Course # 01:090:293:H1
Zimmerli Greenwall Education Room CAC
This course will explore the intersection of art, science, and technology as represented in the visual arts of the 20th century, primarily but not exclusively, in the USA, Western, and Eastern Europe. It will be organized thematically around shifts in technology that brought these areas of human creativity into close contact. Each theme addresses the impact changes in the urban environment, the experience of war, and discoveries in science had on practices in the visual arts—in painting, sculpture, photography, video and performance.

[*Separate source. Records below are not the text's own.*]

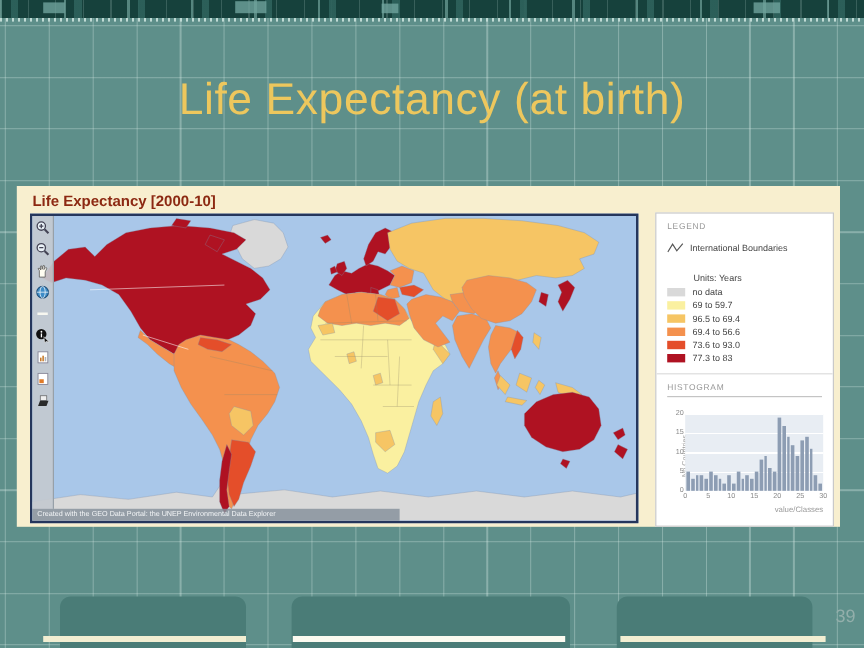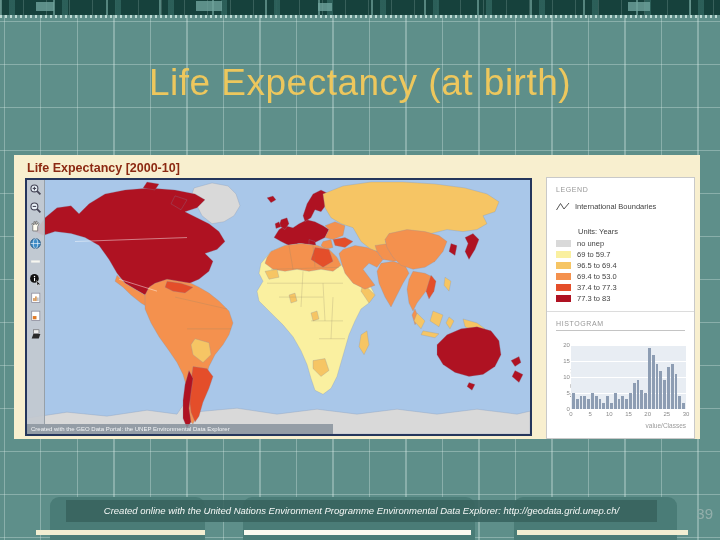--- a/index.html
+++ b/index.html
@@ -254,37 +254,37 @@
       <div class="bound-row">
         <svg width="14" height="9" viewBox="0 0 14 9">
             <polyline points="0.5,8 4.5,1.5 8,7 13,1" fill="none" stroke="#555" stroke-width="1"></polyline>
           </svg>
         <span>International Boundaries</span>
       </div>
       <div class="units">Units: Years</div>
       <div id="legend-classes">
           <div class="lrow">
             <span class="swatch" style="background: rgb(217, 217, 217);"></span>
-            <span>no unep</span>
+            <span>no data</span>
           </div>
           <div class="lrow">
             <span class="swatch" style="background: rgb(250, 240, 160);"></span>
             <span>69 to 59.7</span>
           </div>
           <div class="lrow">
             <span class="swatch" style="background: rgb(246, 197, 100);"></span>
             <span>96.5 to 69.4</span>
           </div>
           <div class="lrow">
             <span class="swatch" style="background: rgb(244, 145, 78);"></span>
-            <span>69.4 to 53.0</span>
+            <span>69.4 to 56.6</span>
           </div>
           <div class="lrow">
             <span class="swatch" style="background: rgb(228, 78, 42);"></span>
-            <span>37.4 to 77.3</span>
+            <span>73.6 to 93.0</span>
           </div>
           <div class="lrow">
             <span class="swatch" style="background: rgb(175, 18, 34);"></span>
             <span>77.3 to 83</span>
           </div>
         </div>
 
       <div class="divider"></div>
 
       <div class="phead ruled">HISTOGRAM</div>
@@ -347,17 +347,14 @@
     </div>
   </div>
 
   <div class="card" style="left:50px;width:155px"></div>
   <div class="card" style="left:243px;width:232px"></div>
   <div class="card" style="left:514px;width:163px"></div>
   <div class="strip" style="left:36px;width:169px;background:#F2EED2"></div>
   <div class="strip" style="left:244px;width:227px;background:#FBFAF0"></div>
   <div class="strip" style="left:517px;width:171px;background:#F2EED2"></div>
 
-  <div class="footbar">
-    <div class="foottext">Created online with the United Nations Environment Programme Environmental Data Explorer: http://geodata.grid.unep.ch/</div>
-  </div>
   <div class="pagenum">39</div>
 </div>
 
 </body></html>

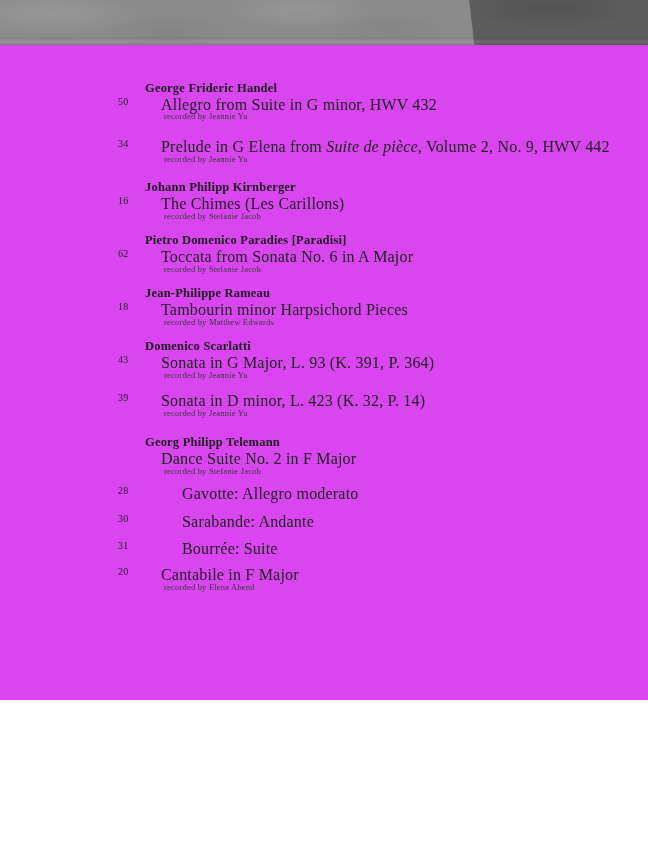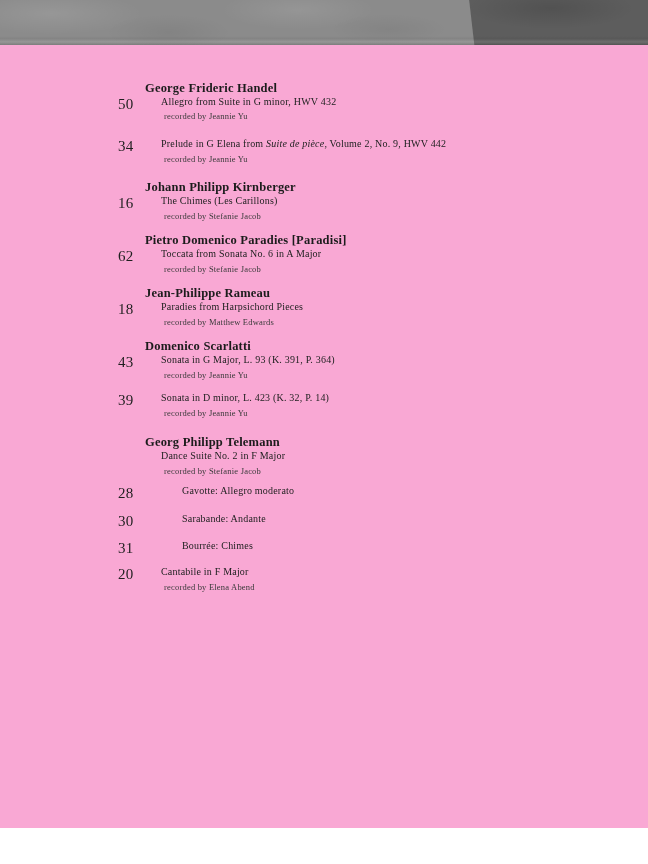--- a/index.html
+++ b/index.html
@@ -3,22 +3,22 @@
 <meta charset="utf-8">
 <style>
   html, body {
     margin: 0;
     padding: 0;
     background: #ffffff;
   }
   .page {
     position: relative;
     width: 648px;
-    height: 828px;
-    background: #f9a8d4;
+    height: 700px;
+    background: #d946ef;
     overflow: hidden;
     font-family: "Liberation Serif", "DejaVu Serif", serif;
     color: #1f1f1f;
   }
   
   .banner {
     position: absolute;
     top: 0; left: 0;
     width: 648px;
     height: 45px;
@@ -60,35 +60,35 @@
   .line {
     position: absolute;
     left: 0;
     width: 648px;
     line-height: 1;
     white-space: nowrap;
   }
   .num {
     position: absolute;
     left: 118px;
-    font-size: 15px;
+    font-size: 10px;
     letter-spacing: 0.2px;
   }
   .composer {
     position: absolute;
     left: 145px;
     font-size: 12.5px;
     font-weight: bold;
     letter-spacing: 0.2px;
     color: #1c1c1c;
   }
   .title {
     position: absolute;
     left: 161px;
-    font-size: 10px;
+    font-size: 16px;
     letter-spacing: 0.2px;
     color: #222222;
   }
   .title.movement {
     left: 182px;
   }
   .title .ital { font-style: italic; }
   .recorded {
     position: absolute;
     left: 164px;
@@ -148,21 +148,21 @@
     </div>
     <div class="line" style="top:265px">
       <span class="recorded">recorded by Stefanie Jacob</span>
     </div>
 
     <div class="line" style="top:287px">
       <span class="composer">Jean-Philippe Rameau</span>
     </div>
     <div class="line" style="top:302px">
       <span class="num">18</span>
-      <span class="title">Paradies from Harpsichord Pieces</span>
+      <span class="title">Tambourin minor Harpsichord Pieces</span>
     </div>
     <div class="line" style="top:318px">
       <span class="recorded">recorded by Matthew Edwards</span>
     </div>
 
     <div class="line" style="top:340px">
       <span class="composer">Domenico Scarlatti</span>
     </div>
     <div class="line" style="top:355px">
       <span class="num">43</span>
@@ -193,21 +193,21 @@
     <div class="line" style="top:486px">
       <span class="num">28</span>
       <span class="title movement">Gavotte: Allegro moderato</span>
     </div>
     <div class="line" style="top:514px">
       <span class="num">30</span>
       <span class="title movement">Sarabande: Andante</span>
     </div>
     <div class="line" style="top:541px">
       <span class="num">31</span>
-      <span class="title movement">Bourrée: Chimes</span>
+      <span class="title movement">Bourrée: Suite</span>
     </div>
 
     <div class="line" style="top:567px">
       <span class="num">20</span>
       <span class="title">Cantabile in F Major</span>
     </div>
     <div class="line" style="top:583px">
       <span class="recorded">recorded by Elena Abend</span>
     </div>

Students will learn how to describe and interpret works of art not as illustrations of scientific principles or technological shifts, but as locally, historically charged, visually expressive media produced by individuals conscious of their impact in an era of extraordinary change. Students will produce a series of texts--short essays that engage the historical contexts for creative work, and demonstrate fundamental skills of visual observation as they interpret works of art presented in the class. Throughout the course students should develop an understanding of how creative work may be valued on a level equal to that of other human activities directed toward very different “applied” purposes.The research paper replaces a final exam; it will be focused on actual works of art (viewed by the student), and revised from drafts to final text with the guidance of the instructor.
About Jane Sharp
Dr. Sharp is a Professor in the Department of Art History and acts as Research Curator of the Dodge Collection at the Zimmerli Art Museum. In addition to teaching she has engaged students in curating and writing for exhibitions that explored abstract painting and Moscow conceptualist art in the Dodge Collection. While at Rutgers she has curated over ten exhibitions drawing from the Dodge Collection and recently curated the reinstallation of the Dodge Collection (2012). She is currently engaged in research for a book on abstract painting in Russia during and after the Thaw (1956-1991).
Her book, Russian Modernism Between East and West: Natalia Goncharova and the Moscow Avant-Garde, 1905-1914. (Cambridge University Press, 2006) was awarded the Robert Motherwell Prize from the Dedalus Foundation.